» **Instructions to follow**
Filter the entries down to the lines holding "Qgis", then copy those lines.
++++
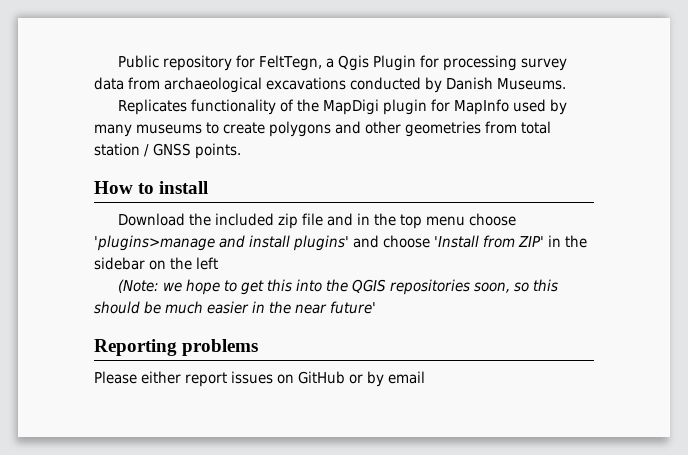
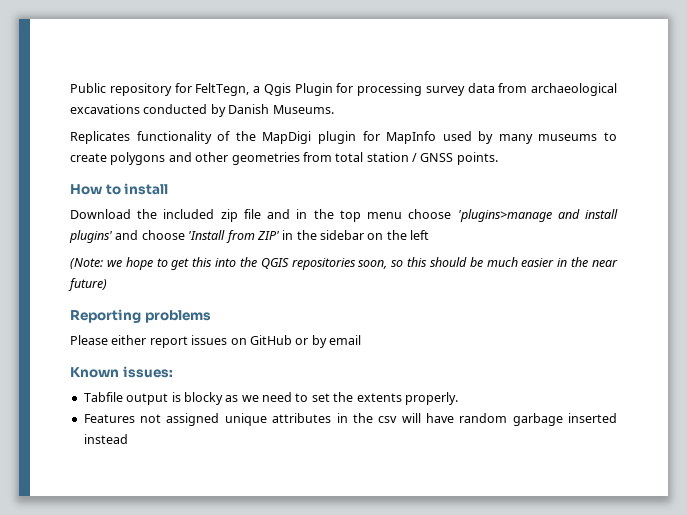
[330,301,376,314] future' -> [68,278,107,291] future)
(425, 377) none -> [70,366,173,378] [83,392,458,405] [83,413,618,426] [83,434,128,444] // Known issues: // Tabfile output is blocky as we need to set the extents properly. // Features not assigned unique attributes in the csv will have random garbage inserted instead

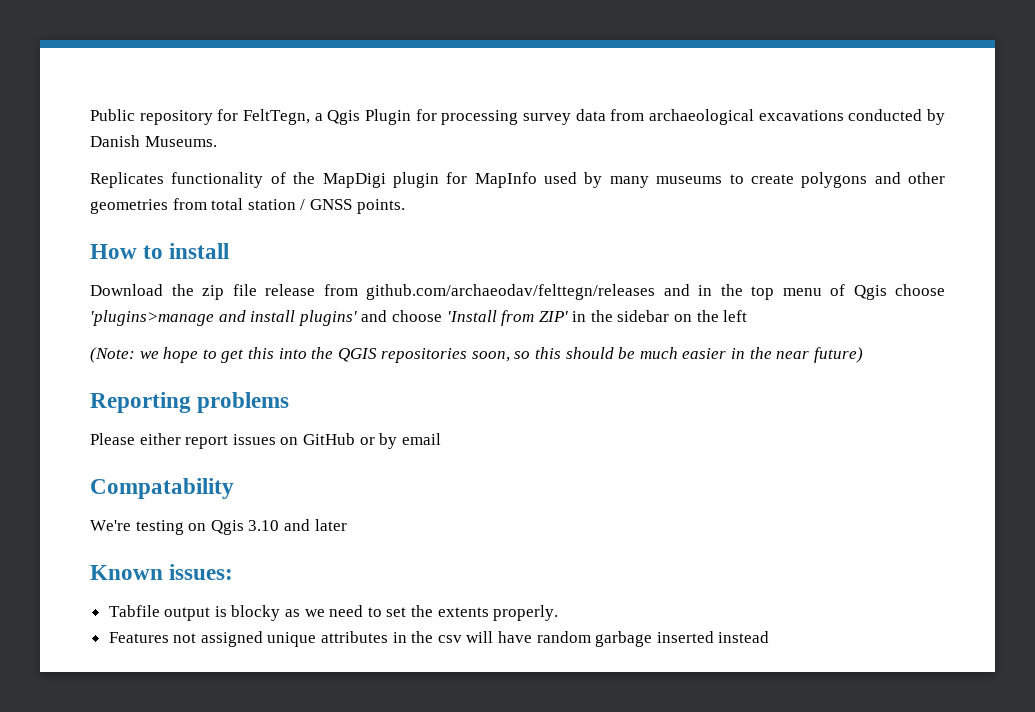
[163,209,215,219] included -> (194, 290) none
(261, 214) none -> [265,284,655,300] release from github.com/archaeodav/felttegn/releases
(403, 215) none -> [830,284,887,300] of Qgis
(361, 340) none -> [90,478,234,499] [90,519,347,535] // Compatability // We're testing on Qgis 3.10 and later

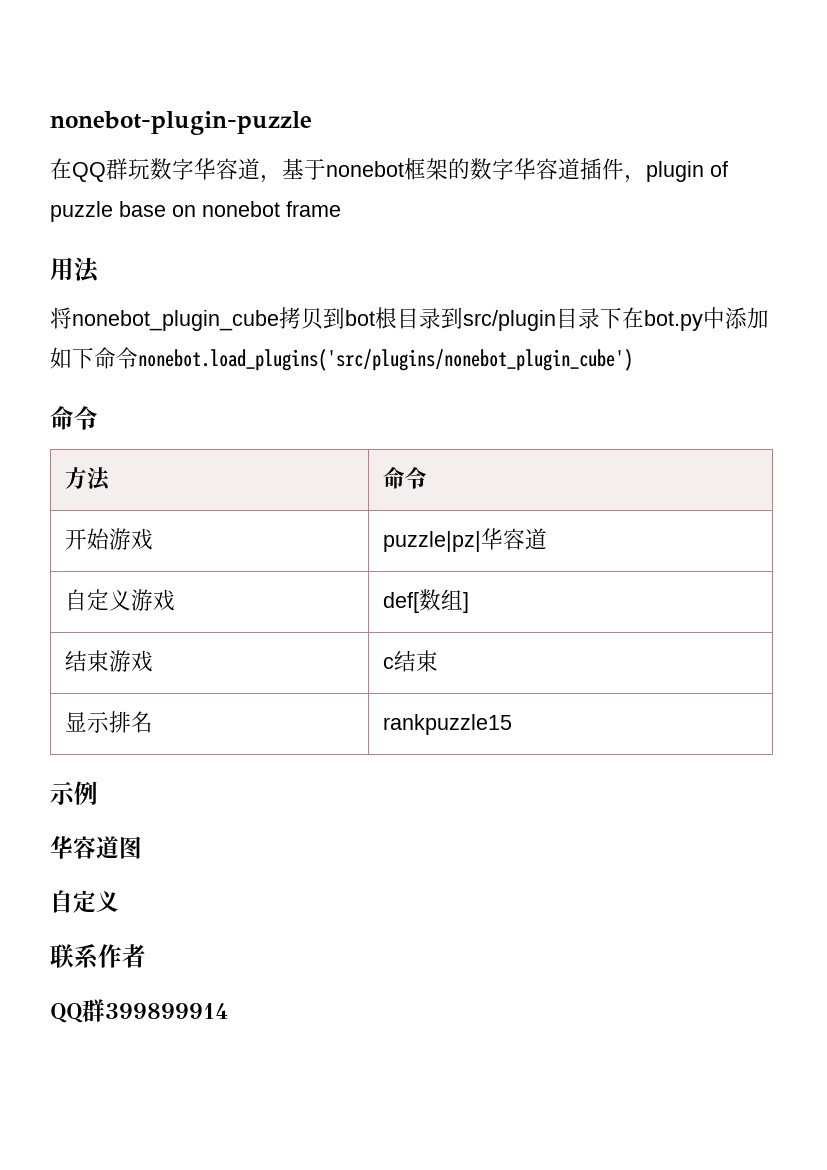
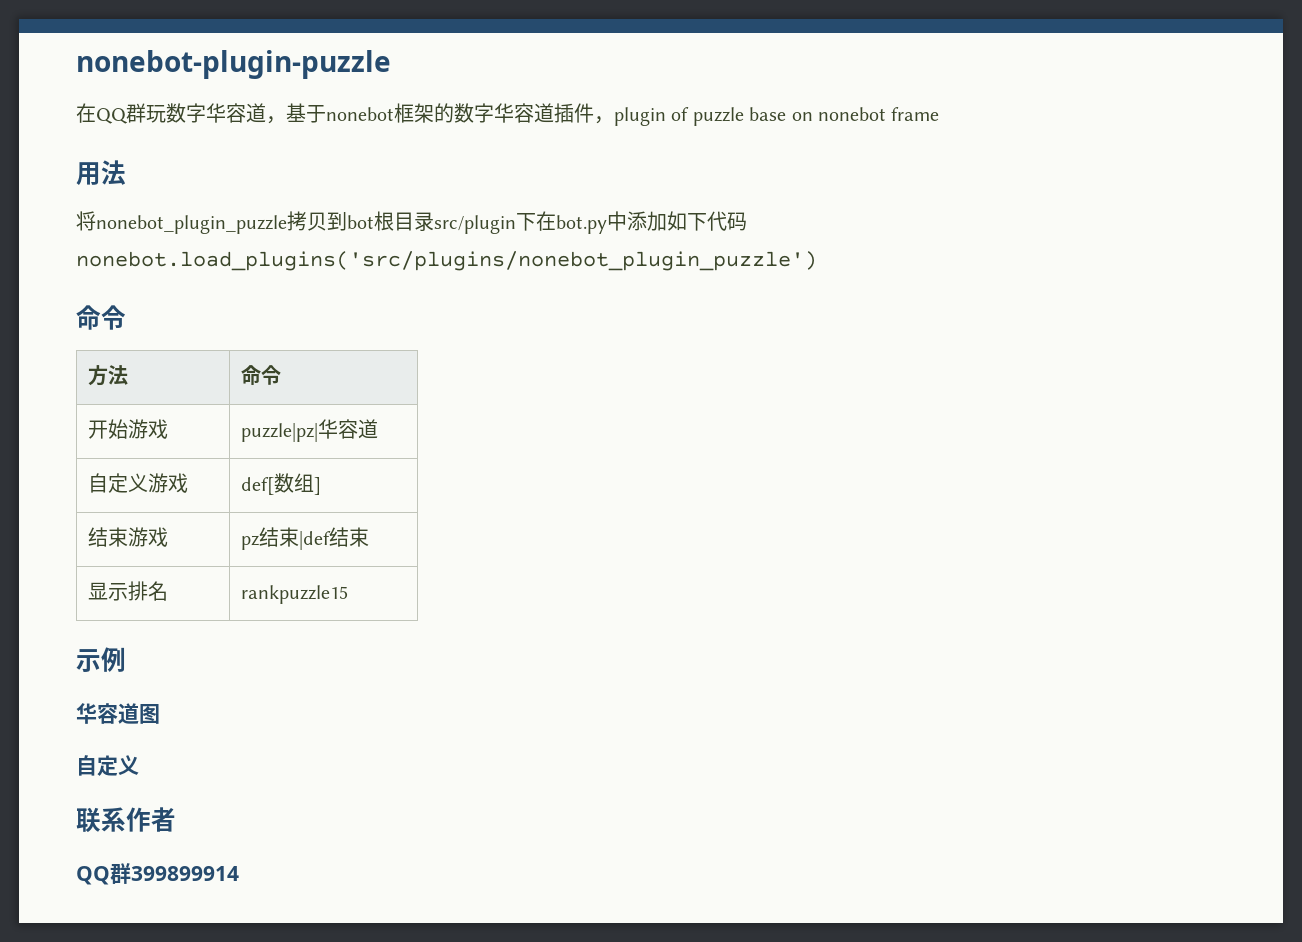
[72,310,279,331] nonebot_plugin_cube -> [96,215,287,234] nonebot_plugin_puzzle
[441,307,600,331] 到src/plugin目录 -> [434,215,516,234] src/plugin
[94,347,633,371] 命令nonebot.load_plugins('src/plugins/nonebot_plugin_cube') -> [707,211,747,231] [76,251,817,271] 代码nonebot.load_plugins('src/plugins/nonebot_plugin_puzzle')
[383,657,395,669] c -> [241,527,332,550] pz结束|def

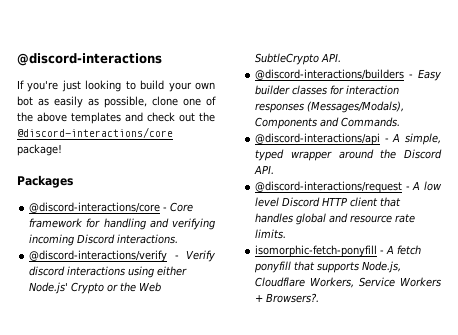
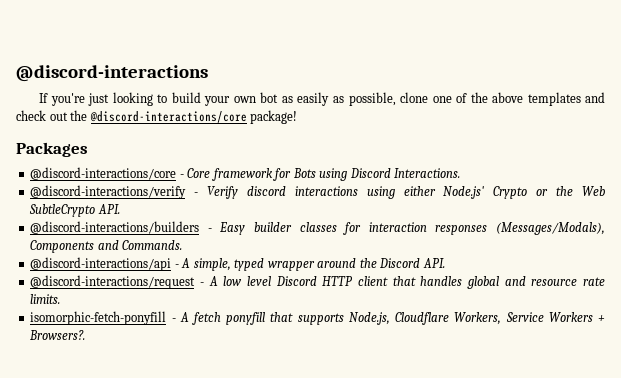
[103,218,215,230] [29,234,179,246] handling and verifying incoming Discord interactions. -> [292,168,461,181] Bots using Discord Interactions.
++++
» **Answer space**
(403, 215) none -> [830,284,887,300] of Qgis
(361, 340) none -> [90,478,234,499] [90,519,347,535] // Compatability // We're testing on Qgis 3.10 and later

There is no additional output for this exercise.